Your task:
In the material below, list every line carrying the string "footer".

BEGIN Entries shown

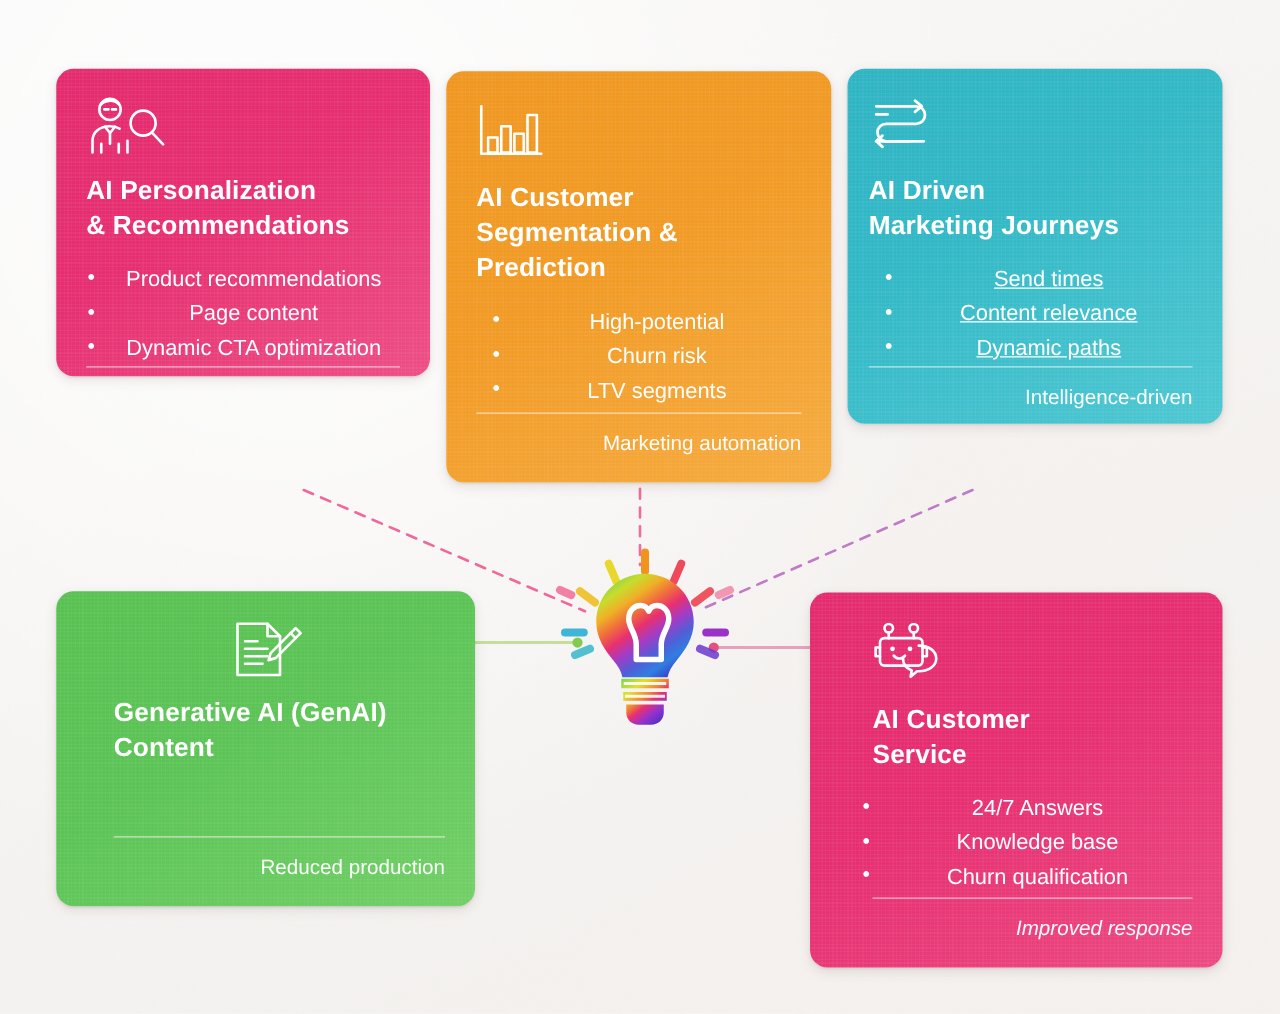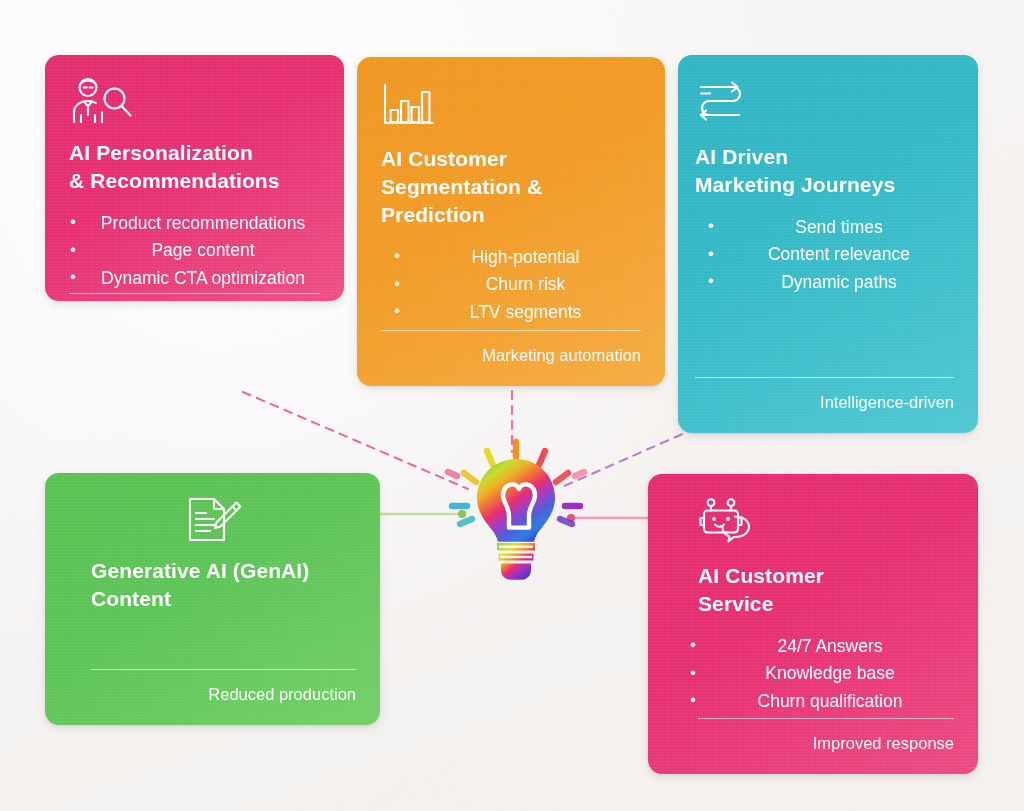--- a/index.html
+++ b/index.html
@@ -69,7 +69,7 @@
   
   #card-personalization { left: 45px;  top: 55px;  width: 299px; height: 246px; }
   #card-segmentation    { left: 357px; top: 57px;  width: 308px; height: 329px; }
-  #card-journeys        { left: 678px; top: 55px;  width: 300px; height: 378px; padding-left: 17px; }
+  #card-journeys        { left: 678px; top: 55px;  width: 300px; height: 284px; padding-left: 17px; }
   #card-genai           { left: 45px;  top: 473px; width: 335px; height: 252px; }
   #card-service         { left: 648px; top: 474px; width: 330px; height: 300px; }
 

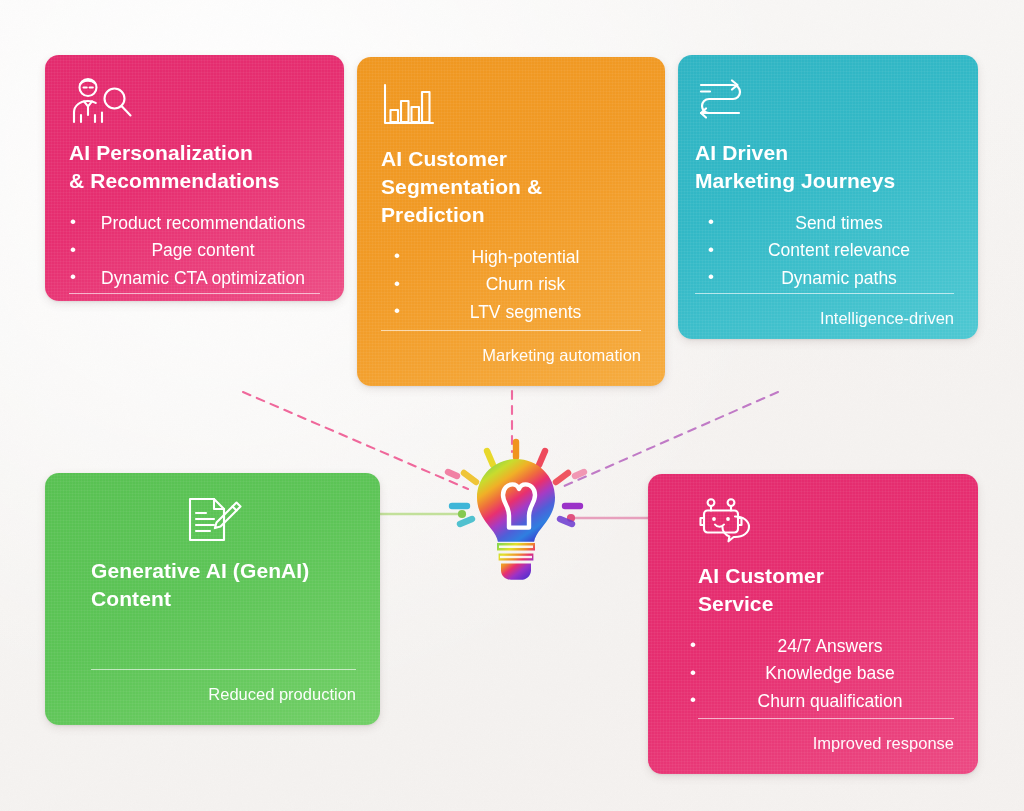--- a/index.html
+++ b/index.html
@@ -134,7 +134,7 @@
 
   
   #card-segmentation .card-bullets { padding-left: 12px; }
-  #card-journeys .card-bullets     { padding-left: 12px; }
+  #card-journeys .card-bullets     { padding-left: 12px; text-decoration: underline; }
   #card-genai .card-bullets        { padding-left: 5px; }
   #card-service .card-bullets      { padding-left: 17px; }
   #card-genai .card-title          { padding-left: 22px; }

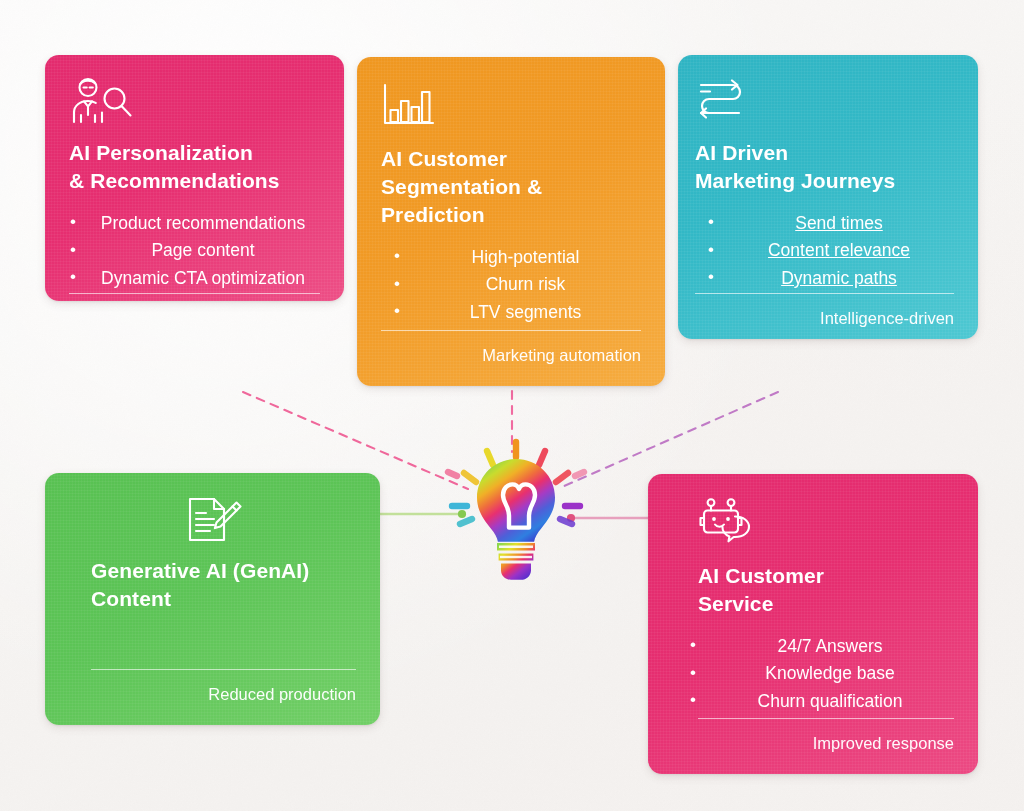--- a/index.html
+++ b/index.html
@@ -140,7 +140,7 @@
   #card-genai .card-title          { padding-left: 22px; }
   #card-genai .card-footer         { padding-left: 22px; }
   #card-service .card-title        { padding-left: 26px; }
-  #card-service .card-footer       { padding-left: 26px; }
+  #card-service .card-footer       { padding-left: 26px; font-style: italic; }
 
   
   #hub {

END Entries shown

Output of the exercise:
   #card-genai .card-footer         { padding-left: 22px; }
-  #card-service .card-footer       { padding-left: 26px; }
+  #card-service .card-footer       { padding-left: 26px; font-style: italic; }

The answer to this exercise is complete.